§ **WHAT IS REQUIRED**
Please give every line below again exactly, but not its pictures.

§ **INFORMATION SHOWN**
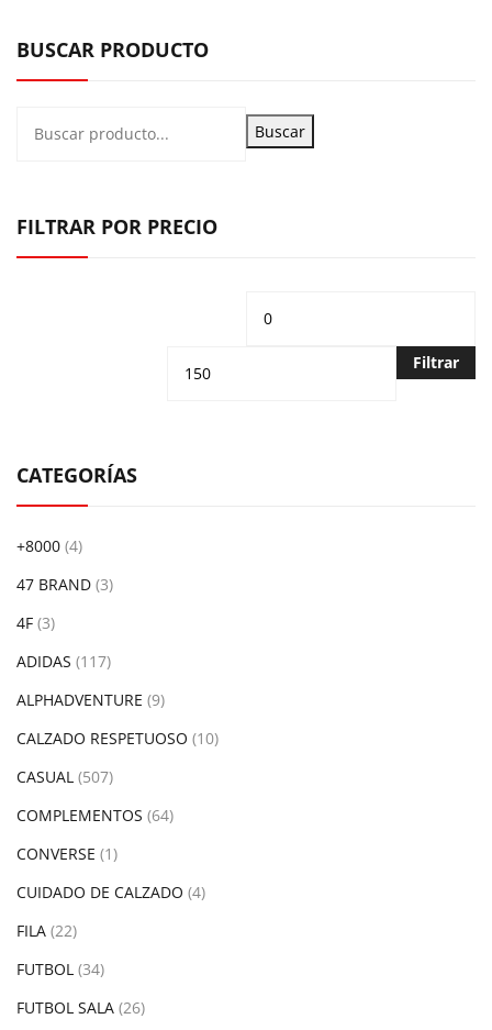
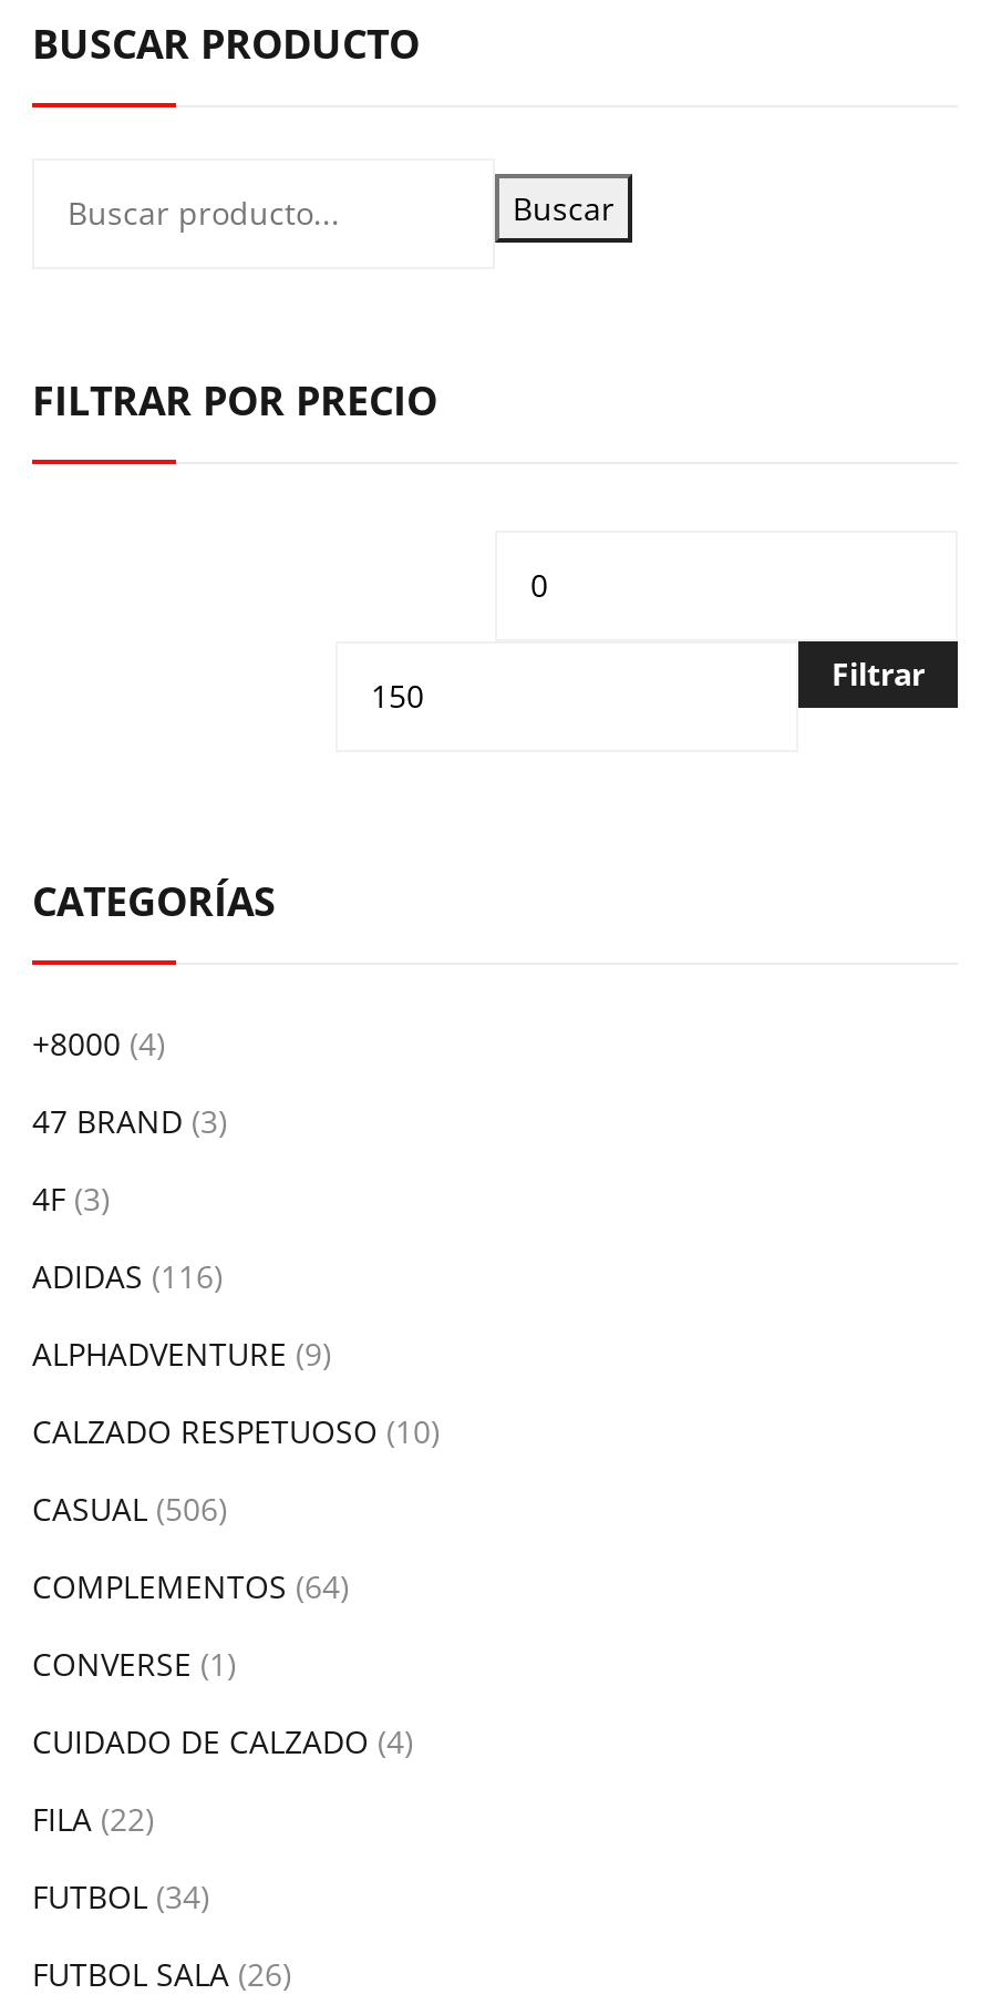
[16,650,111,671] ADIDAS (117) -> [32,1254,223,1297] ADIDAS (116)
[16,766,113,787] CASUAL (507) -> [32,1487,227,1529] CASUAL (506)

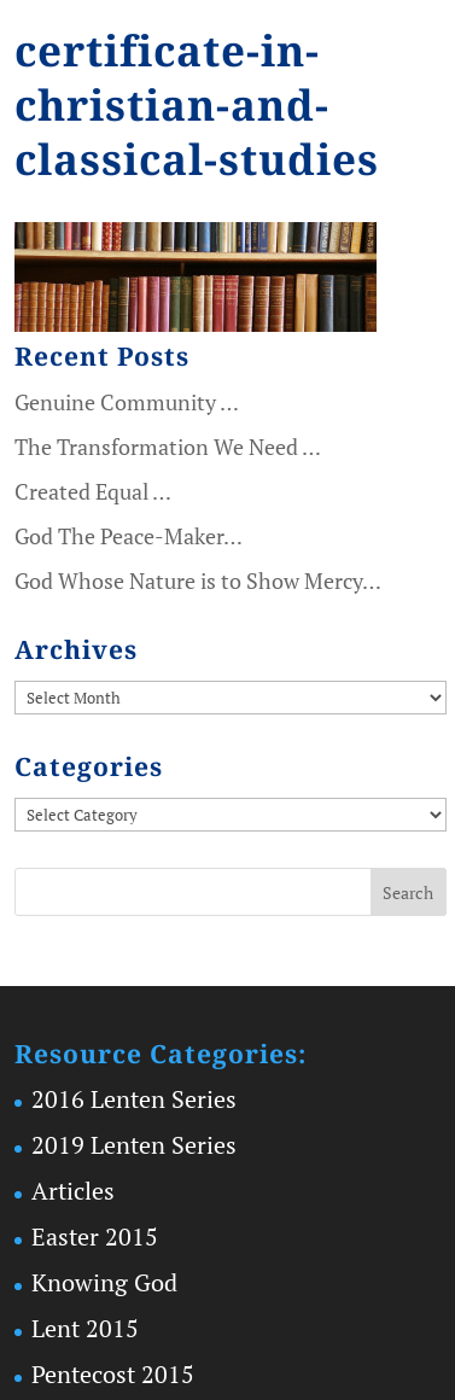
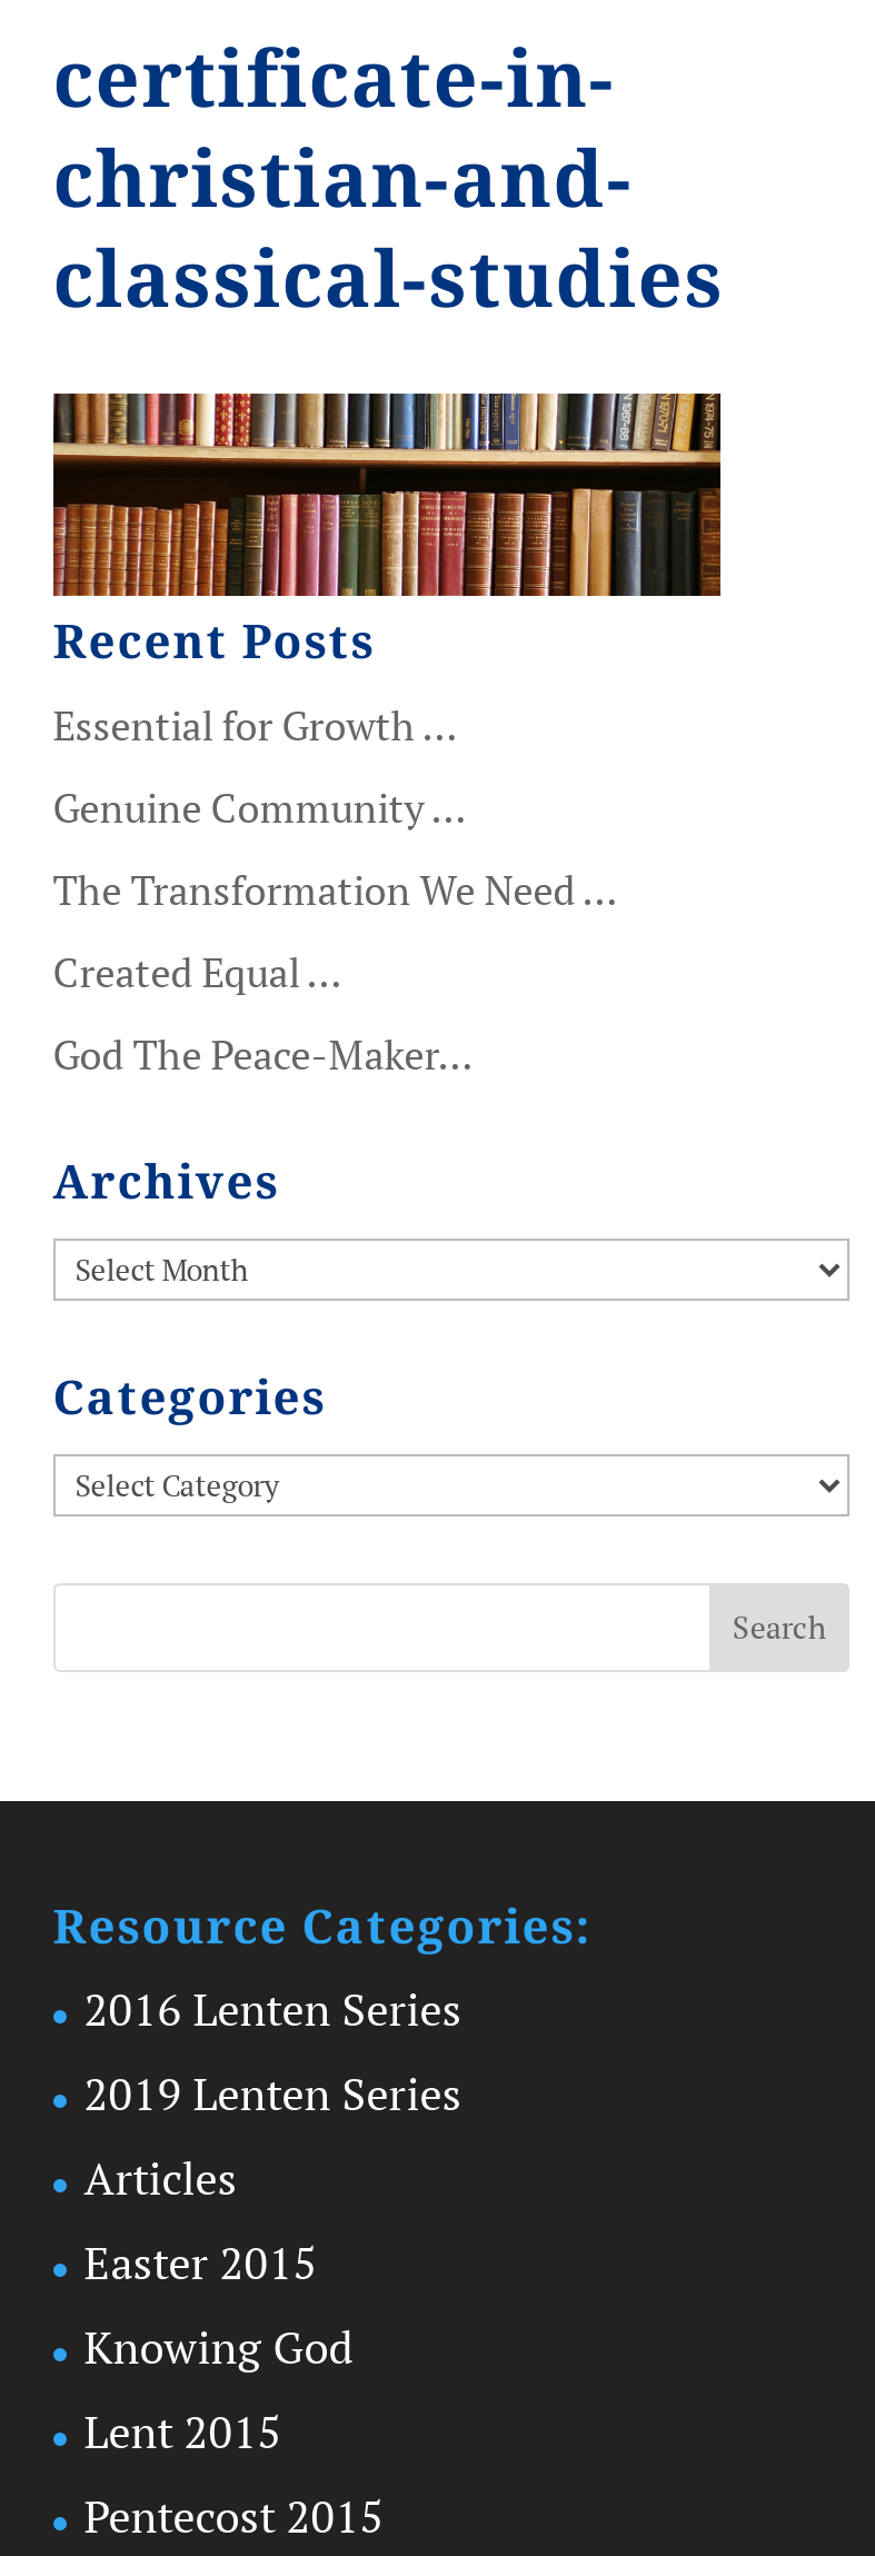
none -> [53,697,458,750] Essential for Growth …
moved [14,387,321,550] -> [53,779,618,1080]: Genuine Community … | The Transformation We Need … | Created Equal … | God The Peace-Maker…
[14,566,381,595] God Whose Nature is to Show Mercy… -> none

§ **WRITTEN ANSWER**
[16,650,111,671] ADIDAS (117) -> [32,1254,223,1297] ADIDAS (116)
[16,766,113,787] CASUAL (507) -> [32,1487,227,1529] CASUAL (506)

none -> [53,697,458,750] Essential for Growth …
moved [14,387,321,550] -> [53,779,618,1080]: Genuine Community … | The Transformation We Need … | Created Equal … | God The Peace-Maker…
[14,566,381,595] God Whose Nature is to Show Mercy… -> none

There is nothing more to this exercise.